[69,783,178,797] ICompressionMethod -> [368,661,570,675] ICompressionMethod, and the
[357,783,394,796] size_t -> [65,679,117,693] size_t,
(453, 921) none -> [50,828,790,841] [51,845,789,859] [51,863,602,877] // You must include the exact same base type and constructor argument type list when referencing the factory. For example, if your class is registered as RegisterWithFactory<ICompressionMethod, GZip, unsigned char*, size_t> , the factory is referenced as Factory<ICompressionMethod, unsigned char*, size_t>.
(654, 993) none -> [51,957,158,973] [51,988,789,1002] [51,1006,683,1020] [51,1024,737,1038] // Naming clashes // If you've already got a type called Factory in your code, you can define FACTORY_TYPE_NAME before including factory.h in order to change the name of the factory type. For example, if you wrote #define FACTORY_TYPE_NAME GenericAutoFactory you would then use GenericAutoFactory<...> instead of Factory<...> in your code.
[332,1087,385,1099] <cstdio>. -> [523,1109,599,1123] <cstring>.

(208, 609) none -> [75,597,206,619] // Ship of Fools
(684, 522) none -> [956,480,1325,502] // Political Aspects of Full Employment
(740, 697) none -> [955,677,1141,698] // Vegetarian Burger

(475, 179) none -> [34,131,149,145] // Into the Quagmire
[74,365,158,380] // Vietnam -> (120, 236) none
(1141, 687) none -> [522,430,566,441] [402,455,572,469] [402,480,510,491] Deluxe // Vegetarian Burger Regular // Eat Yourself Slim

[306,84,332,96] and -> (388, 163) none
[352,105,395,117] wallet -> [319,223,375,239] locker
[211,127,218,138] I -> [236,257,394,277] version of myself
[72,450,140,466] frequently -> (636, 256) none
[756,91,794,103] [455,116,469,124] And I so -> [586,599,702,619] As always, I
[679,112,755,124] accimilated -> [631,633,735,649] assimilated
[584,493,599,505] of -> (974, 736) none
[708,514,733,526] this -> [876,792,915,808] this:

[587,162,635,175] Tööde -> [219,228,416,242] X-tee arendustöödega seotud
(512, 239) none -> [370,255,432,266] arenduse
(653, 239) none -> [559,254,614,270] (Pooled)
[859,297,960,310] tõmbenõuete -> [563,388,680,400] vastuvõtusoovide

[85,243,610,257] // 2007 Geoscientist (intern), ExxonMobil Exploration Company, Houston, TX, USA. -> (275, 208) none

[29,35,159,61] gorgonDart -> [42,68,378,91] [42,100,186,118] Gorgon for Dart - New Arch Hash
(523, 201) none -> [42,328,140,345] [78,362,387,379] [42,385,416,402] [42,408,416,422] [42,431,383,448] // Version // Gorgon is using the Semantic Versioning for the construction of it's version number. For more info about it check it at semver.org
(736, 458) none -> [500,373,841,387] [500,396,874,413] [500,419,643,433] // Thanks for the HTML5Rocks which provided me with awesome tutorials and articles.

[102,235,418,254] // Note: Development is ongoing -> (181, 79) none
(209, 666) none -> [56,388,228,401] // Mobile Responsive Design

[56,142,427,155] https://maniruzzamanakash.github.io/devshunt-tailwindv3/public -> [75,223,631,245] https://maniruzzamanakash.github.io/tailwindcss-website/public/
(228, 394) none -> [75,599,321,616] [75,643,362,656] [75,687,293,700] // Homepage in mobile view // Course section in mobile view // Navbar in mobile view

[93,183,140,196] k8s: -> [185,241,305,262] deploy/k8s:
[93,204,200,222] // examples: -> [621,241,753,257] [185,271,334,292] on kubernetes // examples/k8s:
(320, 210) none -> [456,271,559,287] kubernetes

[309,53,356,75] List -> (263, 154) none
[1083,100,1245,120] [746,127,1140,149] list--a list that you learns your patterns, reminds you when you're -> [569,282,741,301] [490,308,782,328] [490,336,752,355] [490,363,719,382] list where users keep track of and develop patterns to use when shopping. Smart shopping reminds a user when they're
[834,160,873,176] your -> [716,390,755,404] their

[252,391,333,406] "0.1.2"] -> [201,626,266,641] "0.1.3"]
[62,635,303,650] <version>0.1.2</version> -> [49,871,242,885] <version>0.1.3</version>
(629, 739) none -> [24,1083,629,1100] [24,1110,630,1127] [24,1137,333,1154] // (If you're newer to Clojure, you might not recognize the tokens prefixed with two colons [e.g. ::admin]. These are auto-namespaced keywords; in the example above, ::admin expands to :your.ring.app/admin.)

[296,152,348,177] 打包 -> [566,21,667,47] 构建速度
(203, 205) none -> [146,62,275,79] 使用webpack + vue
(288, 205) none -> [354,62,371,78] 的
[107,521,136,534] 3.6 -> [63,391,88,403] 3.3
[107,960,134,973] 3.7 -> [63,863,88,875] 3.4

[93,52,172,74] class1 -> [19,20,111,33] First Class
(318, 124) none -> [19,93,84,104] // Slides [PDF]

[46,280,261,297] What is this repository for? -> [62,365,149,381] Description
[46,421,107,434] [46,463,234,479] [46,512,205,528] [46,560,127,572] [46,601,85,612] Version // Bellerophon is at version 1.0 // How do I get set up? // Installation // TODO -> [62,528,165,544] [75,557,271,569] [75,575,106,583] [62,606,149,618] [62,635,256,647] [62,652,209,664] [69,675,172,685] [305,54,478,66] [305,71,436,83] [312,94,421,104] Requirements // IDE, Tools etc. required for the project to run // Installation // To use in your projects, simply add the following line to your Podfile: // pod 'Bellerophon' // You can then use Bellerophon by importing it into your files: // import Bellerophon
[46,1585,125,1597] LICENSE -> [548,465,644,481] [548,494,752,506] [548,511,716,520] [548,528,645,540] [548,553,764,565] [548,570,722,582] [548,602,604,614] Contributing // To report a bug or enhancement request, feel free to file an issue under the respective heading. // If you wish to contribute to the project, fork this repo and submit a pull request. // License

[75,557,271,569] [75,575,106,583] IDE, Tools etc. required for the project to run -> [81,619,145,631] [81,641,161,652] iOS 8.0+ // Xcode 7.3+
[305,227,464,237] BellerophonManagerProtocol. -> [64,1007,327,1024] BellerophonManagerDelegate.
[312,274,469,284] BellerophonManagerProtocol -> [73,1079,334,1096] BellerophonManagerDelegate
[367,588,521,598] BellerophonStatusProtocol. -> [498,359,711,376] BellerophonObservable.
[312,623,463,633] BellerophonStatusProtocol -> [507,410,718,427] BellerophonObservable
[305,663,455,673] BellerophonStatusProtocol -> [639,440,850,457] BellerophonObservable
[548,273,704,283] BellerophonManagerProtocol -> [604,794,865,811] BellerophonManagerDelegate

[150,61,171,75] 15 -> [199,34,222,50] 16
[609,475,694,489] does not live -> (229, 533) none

**What you need to do:** Search the entries for the word "version". Copy every line where it occurs.

**Worked solution:**
[211,127,218,138] I -> [236,257,394,277] version of myself
(523, 201) none -> [42,328,140,345] [78,362,387,379] [42,385,416,402] [42,408,416,422] [42,431,383,448] // Version // Gorgon is using the Semantic Versioning for the construction of it's version number. For more info about it check it at semver.org
[62,635,303,650] <version>0.1.2</version> -> [49,871,242,885] <version>0.1.3</version>
[46,421,107,434] [46,463,234,479] [46,512,205,528] [46,560,127,572] [46,601,85,612] Version // Bellerophon is at version 1.0 // How do I get set up? // Installation // TODO -> [62,528,165,544] [75,557,271,569] [75,575,106,583] [62,606,149,618] [62,635,256,647] [62,652,209,664] [69,675,172,685] [305,54,478,66] [305,71,436,83] [312,94,421,104] Requirements // IDE, Tools etc. required for the project to run // Installation // To use in your projects, simply add the following line to your Podfile: // pod 'Bellerophon' // You can then use Bellerophon by importing it into your files: // import Bellerophon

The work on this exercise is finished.